A new CEO, say Biesinger and Wall, is in charge of everything but cannot completely trust anyone. So how do that person move forward under those challenging circumstances?
“Understand what you have in terms of a team and create complete transparency with your board and executive,” advises Wall. “This will help you to understand the business imperatives and inform the agenda you will set.”
Biesinger and Wall speak of the “currencies” in every company -- what the company and its culture value and reward. These are the things like titles and salaries that executives use as a standard of exchange to measure and trade power, but they aren’t the only currencies. So the new CEO has to figure out exactly what the others are.
“The new person,” Biesinger advises, “must discover the network of informal power that often paints a clearer picture of how the enterprise actually runs. This informal power can change with varying circumstances, but people always know what it is at any given time.”
Then comes the painful task of deciding who stays and who goes.
“You’ve got to work out who’s who in the Zoo,” says Wall. “Your team will be inherited (for now) and you need to work out the keepers and plug the obvious gaps in finance and operations.
“A simple but useful exercise to undertake at this point is to list each of your executive members and rate them as Positive (+), Neutral (0), or Negative (–) toward you and your mandate. Observe them over a few weeks to confirm or change your intuition.
“In attempting to determine where to invest their scarce time, most CEOs attempt to quiet the squeaky wheel or turn the negative people into positives. This is a tactical error, as you waste so much time trying to persuade the negative ones that you run the risk of losing the positives and neutrals.”
The pair advise CEOs to focus instead on the positives, who in turn can help you influence the neutrals.
“This creates a critical mass of momentum,” Wall adds, “that forces the negatives to make a choice: join the party or be left out in the cold.”

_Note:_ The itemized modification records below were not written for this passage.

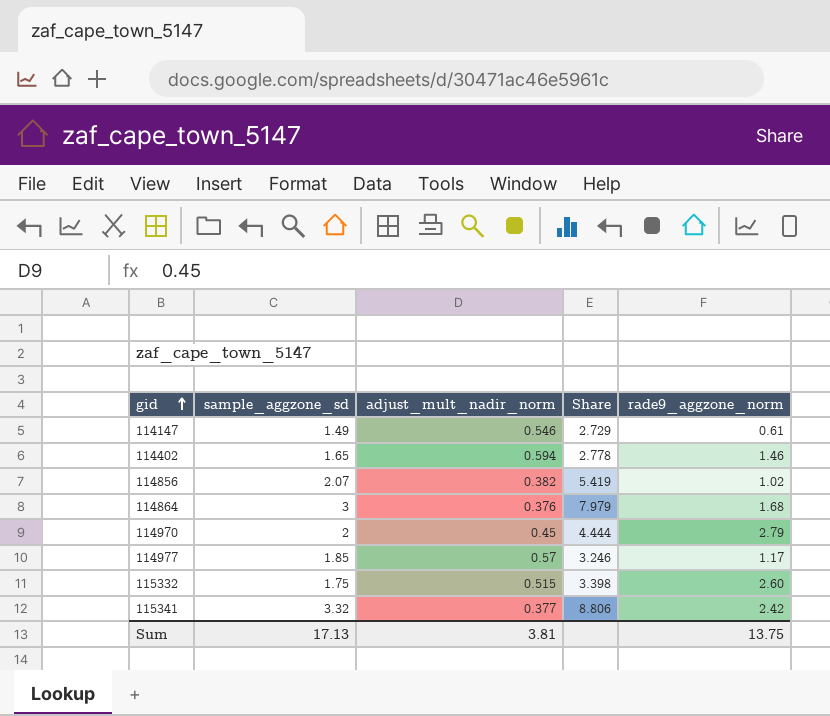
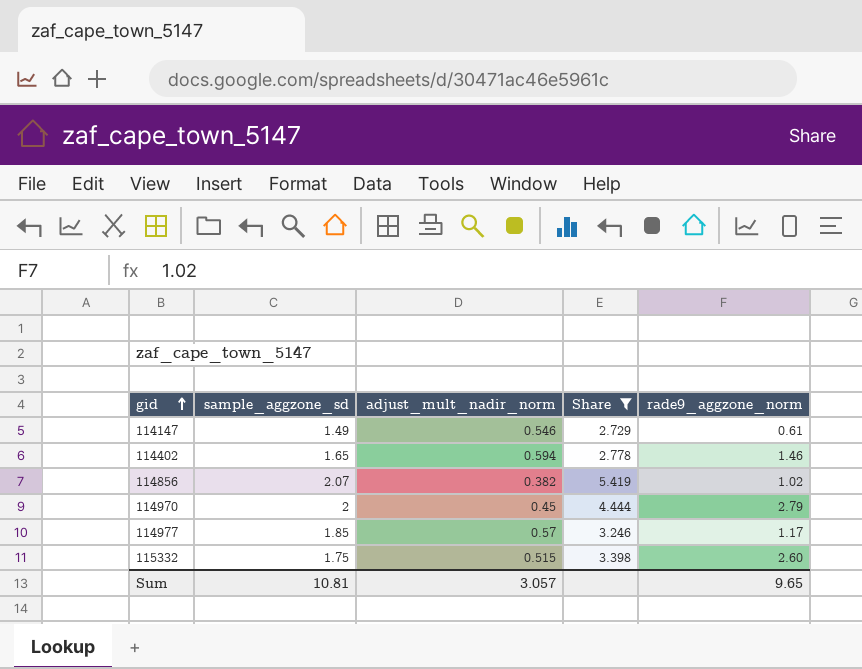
filter: none -> Share <= 5.419
Sum | sample_aggzone_sd: 17.13 -> 10.81
Sum | adjust_mult_nadir_norm: 3.81 -> 3.057
Sum | rade9_aggzone_norm: 13.75 -> 9.65

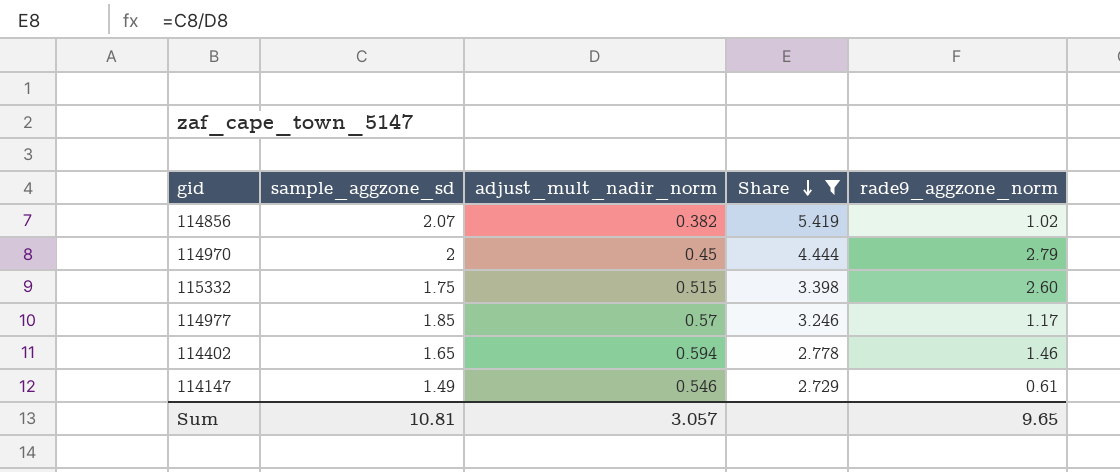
row order: gid ascending -> Share descending

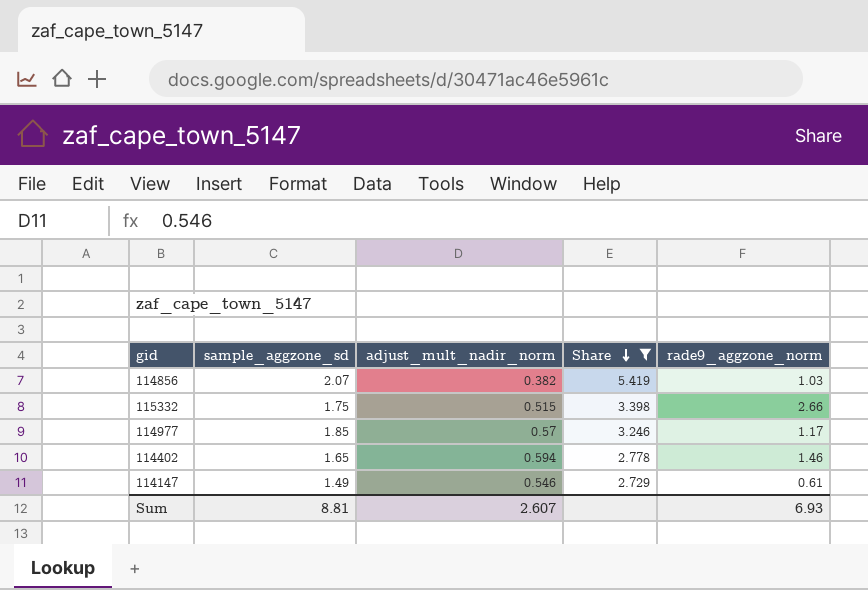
row 114970: 2 | 0.45 | 4.444 | 2.79 -> none
114856 | rade9_aggzone_norm: 1.02 -> 1.03
115332 | rade9_aggzone_norm: 2.60 -> 2.66
Sum | sample_aggzone_sd: 10.81 -> 8.81
Sum | adjust_mult_nadir_norm: 3.057 -> 2.607
Sum | rade9_aggzone_norm: 9.65 -> 6.93

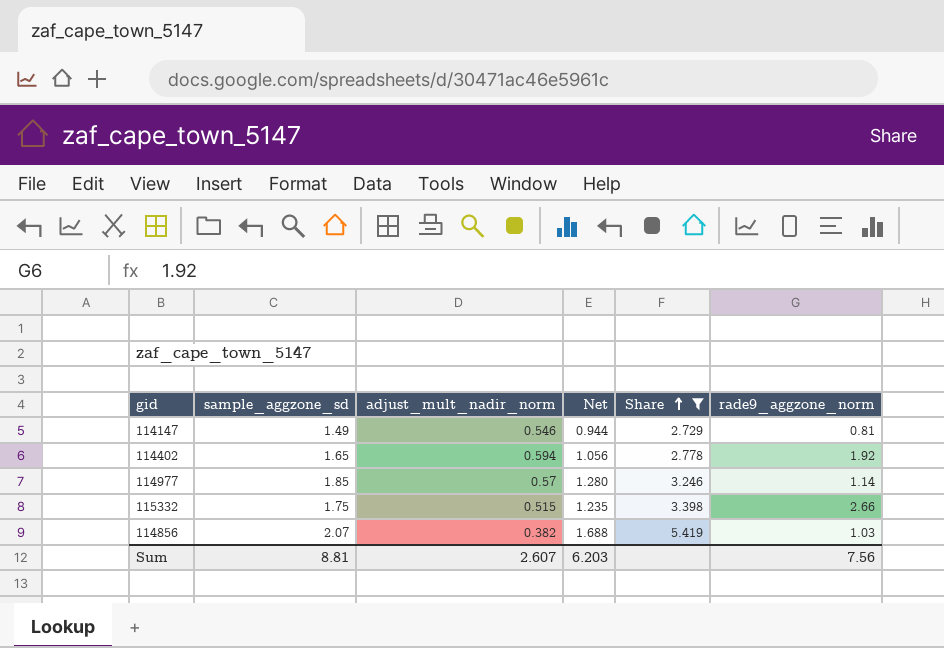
row order: Share descending -> Share ascending
column Net | formula: none -> [sample_aggzone_sd] - [adjust_mult_nadir_norm]
114147 | rade9_aggzone_norm: 0.61 -> 0.81
114402 | rade9_aggzone_norm: 1.46 -> 1.92
114977 | rade9_aggzone_norm: 1.17 -> 1.14
Sum | rade9_aggzone_norm: 6.93 -> 7.56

Finally, establish the agenda – your agenda.
“Any time there is misalignment in an organization,” Wall cautions, “it is the result of competing agendas and poor leadership from a CEO.
“A formal agenda is what you are happy to publish for public consumption. It focuses on what you actually intend to do during your tenure as CEO. The formal agenda, however, is very seldom the actual agenda.
“The informal agenda includes details about whom you intend to use and in what capacity. These decisions are initially based on alignment and loyalty, with the most significant roles going to those who are the most widely trusted. Setting the agenda is the first step in increasing your relevance within the organization.”
Whoever takes over Uber will have practically no time to get all this done. Which begs the question: what kind of glutton for pain and punishment wants the job?
Can anyone drive Uber in the right direction? We’ll find out soon enough.